Respon Soekarno terhadap aksi ini mengecewakan. Soekarno terkesan tidak serius dalam menindak tegas PKI. Aksi-aksi terpisah terus berlangsung, kecaman terhadap soekarno pun mengalir deras karena KAMI juga didukung oleh militer yang kontra Soekarno.
Selama hampir satu tahun terjadi ketidakpastian di pemerintahan. Dualisme kepemimpinan muncul ketika Jendral Soeharto digadang-gadang sebagai pahlawan G 30 S dan Presiden Soekarno kehilangan kharismanya lantaran tidak dapat mempertanggungjawabkan peristiwa G 30 S serta tidak mau mengecam PKI. Akhirnya pada tanggal 20 Februari 1967, sesuai ketetapan MPRS No.IX/MPRS/1966, Soekarno mengundurkan diri dan menyerahkan jabatan presiden kepada Soeharto.
Lengsernya Soekarno merupakan keberhasilan bagi gerakan aksi mahasiswa tahun 1966, atau biasa disebut angkatan ’66. Kondisi perkuliahan di kampus UI kembali normal. Gie menjadi salah satu staf pengajar di almamaternya. Ia masih aktif menulis tentang banyak hal, bukan dengan sembunyi-sembunyi lagi, melainkan dengan terang mencantumkan namanya.
Namun, ketenangan tak berlangsung lama. Jauh dari harapan Gie akan sebuah pemerintahan yang adil dan bersih dari korupsi, disekitar awal tahun 1969 dugaan kasus tindak korupsi di pemerintahan terkuak dengan cepat. Akan tetapi kasus-kasus tersebut menghilang secepat kemunculannya. Pelanggaran pemerintahan orde baru seolah menjadi rahasia umum yang tak ingin disinggung karena basis pemerintahan ini adalah kekuatan militer. Meski begitu, ketakutan terhadap kekuatan orde baru nyatanya tak mampu menghambat getar-getar kritik politis yang mulai bangkit kembali.dalam pemikiran Gie.
Ia memulai perlawanannya sendiri dengan bersenjatakan otak, hati, pena dan mesin ketik. Tulisan-tulisannya mulai beredar mengkritik polah pemerintah orde baru.
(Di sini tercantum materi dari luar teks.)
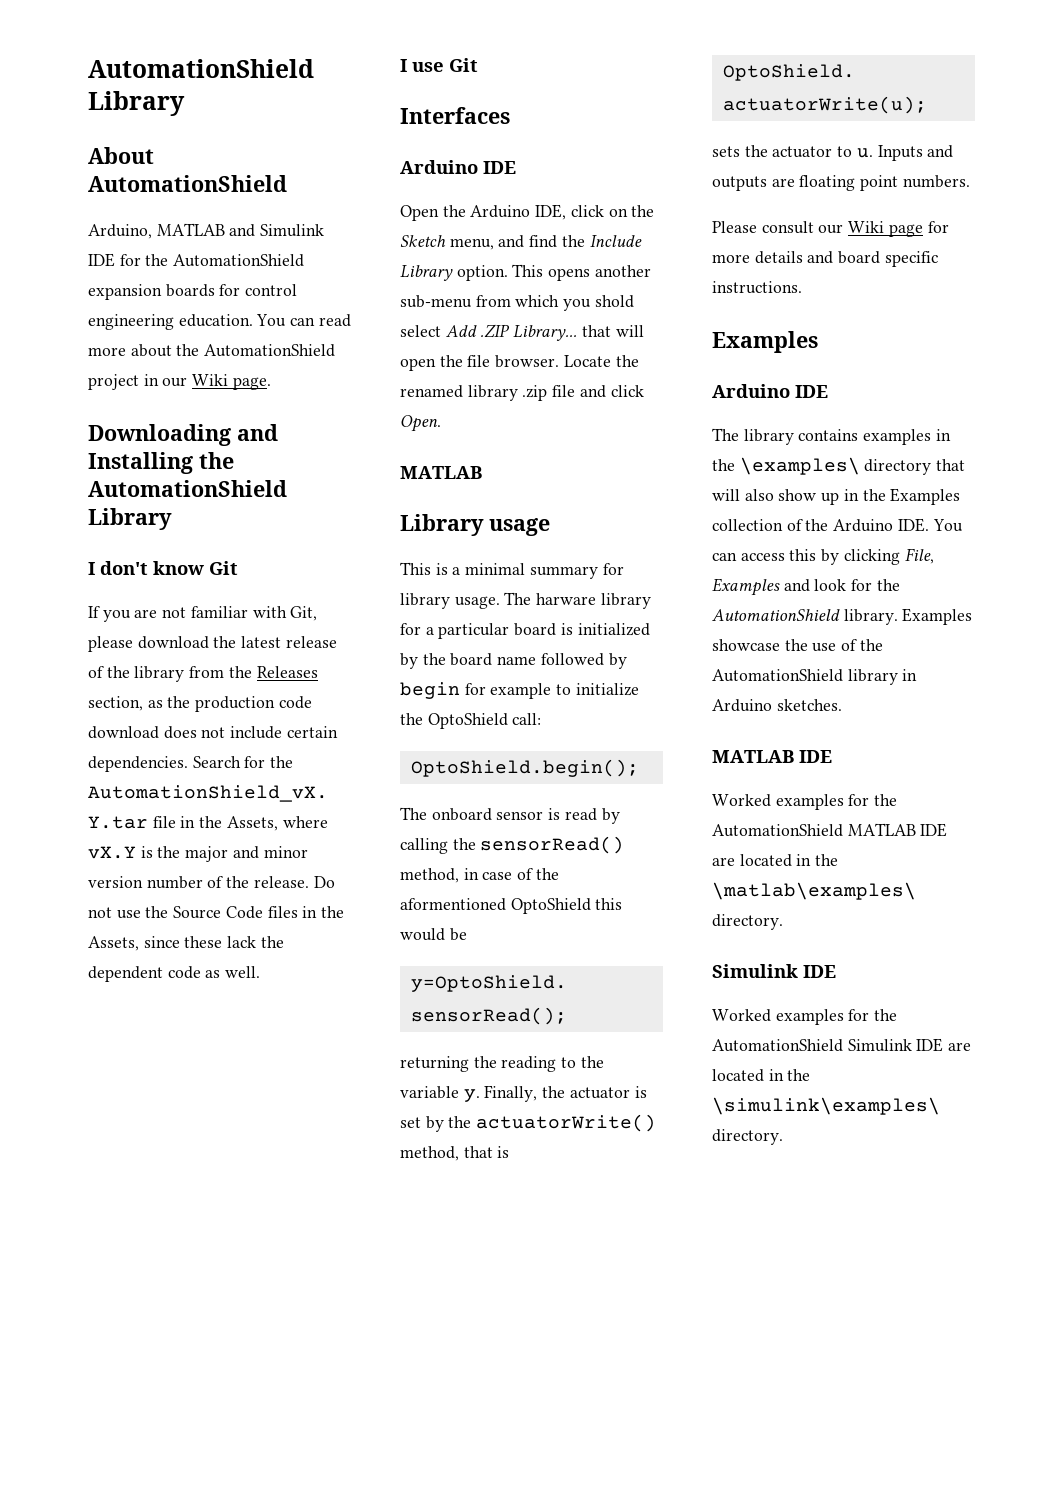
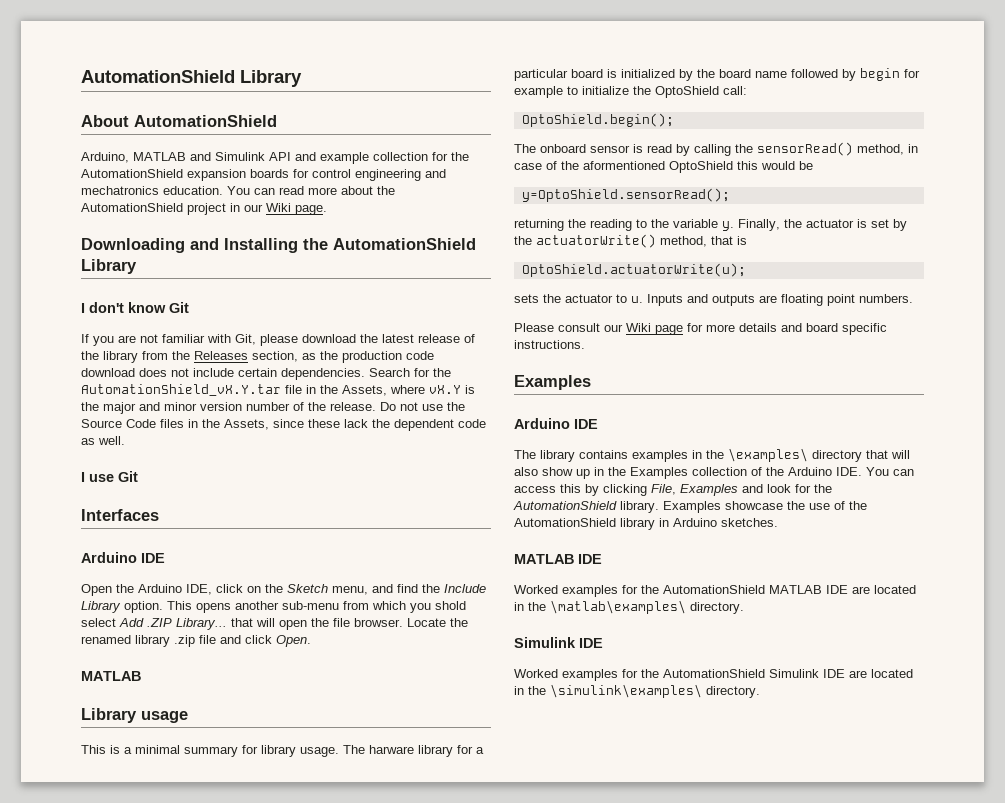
[88,253,115,267] IDE -> [269,152,428,164] API and example collection
(174, 322) none -> [425,169,446,178] [81,186,159,195] and mechatronics

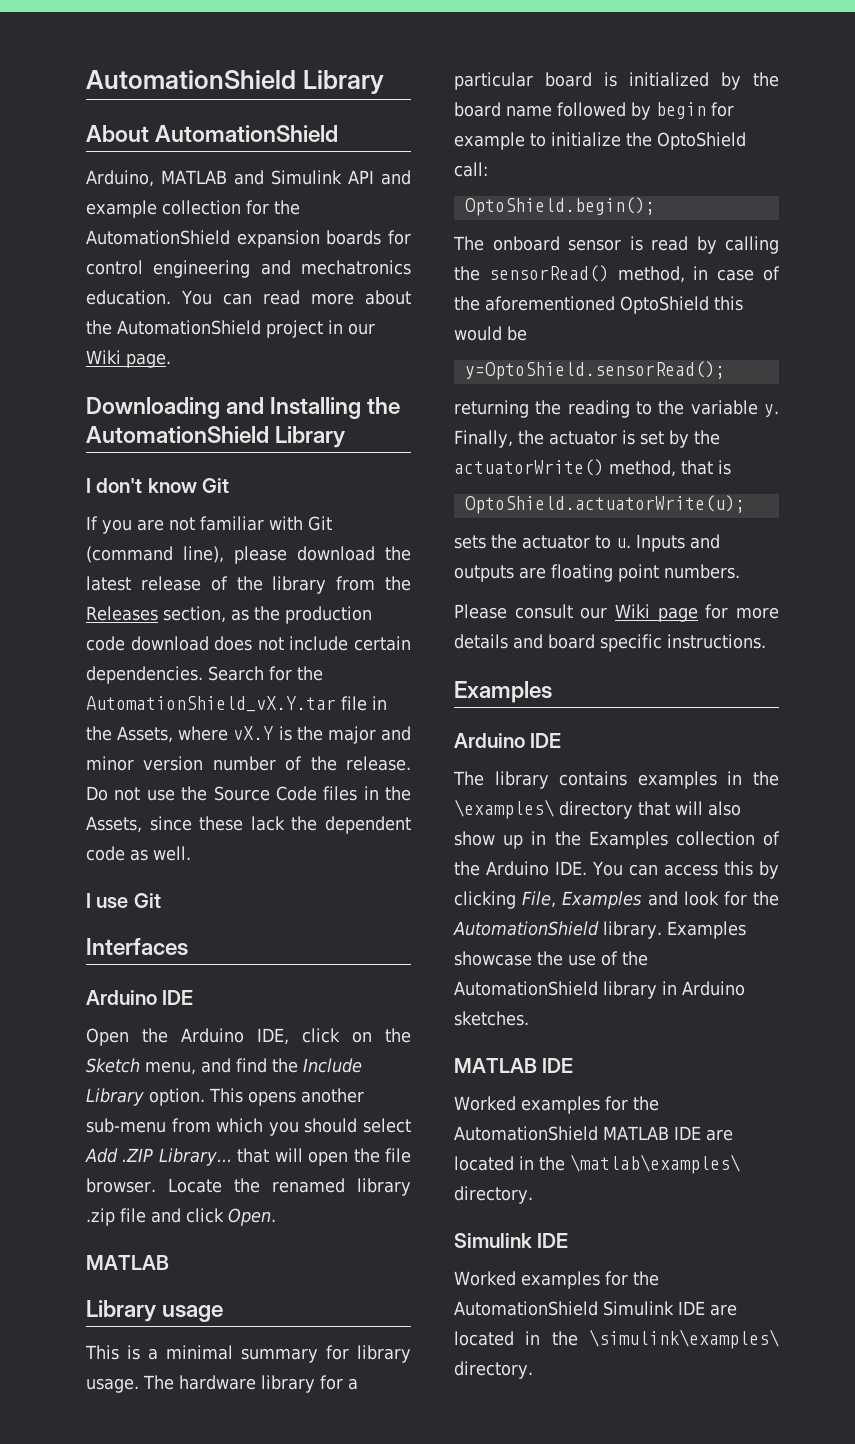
[235,334,256,345] Git, -> [308,516,332,531] [86,546,224,563] Git (command line),
[435,601,466,610] shold -> [304,1118,358,1133] should
[369,745,414,754] harware -> [179,1375,256,1390] hardware
[583,161,665,170] aformentioned -> [485,296,615,311] aforementioned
Gie berusaha menguak apa yang terjadi dibalik penumpasan PKI. Melalui tulisannya ia berusaha menggiring opini publik untuk mencermati kekejaman praktek penumpasan PKI. Kritik Gie bukan hanya untuk pemerintah, tapi juga untuk banyak kalangan yang ia anggap salah. Melalui kritikannya yang pedas, Gie bukan hanya mendapatkan decak kagum, tapi juga makian dan ancaman pembunuhan. Seolah tak peduli, Gie tetap teguh pada prinsip-prinsipnya seperti pohon Oak yang tetap tegak melawan angin. Baginya, lebih baik diasingkan daripada menyerah pada kemunafikan.
Perlawanan Gie, berakhir di penghujung 1969.
Dalam pendakian terakhirnya di Gunung Semeru, Gie meninggal karena menghirup gas beracun. Dikisahkan tepat sehari sebelum ulang tahunnya yang ke-27, ia menghembuskan nafas terakhir di pangkuan sahabatnya, Herman Lantang.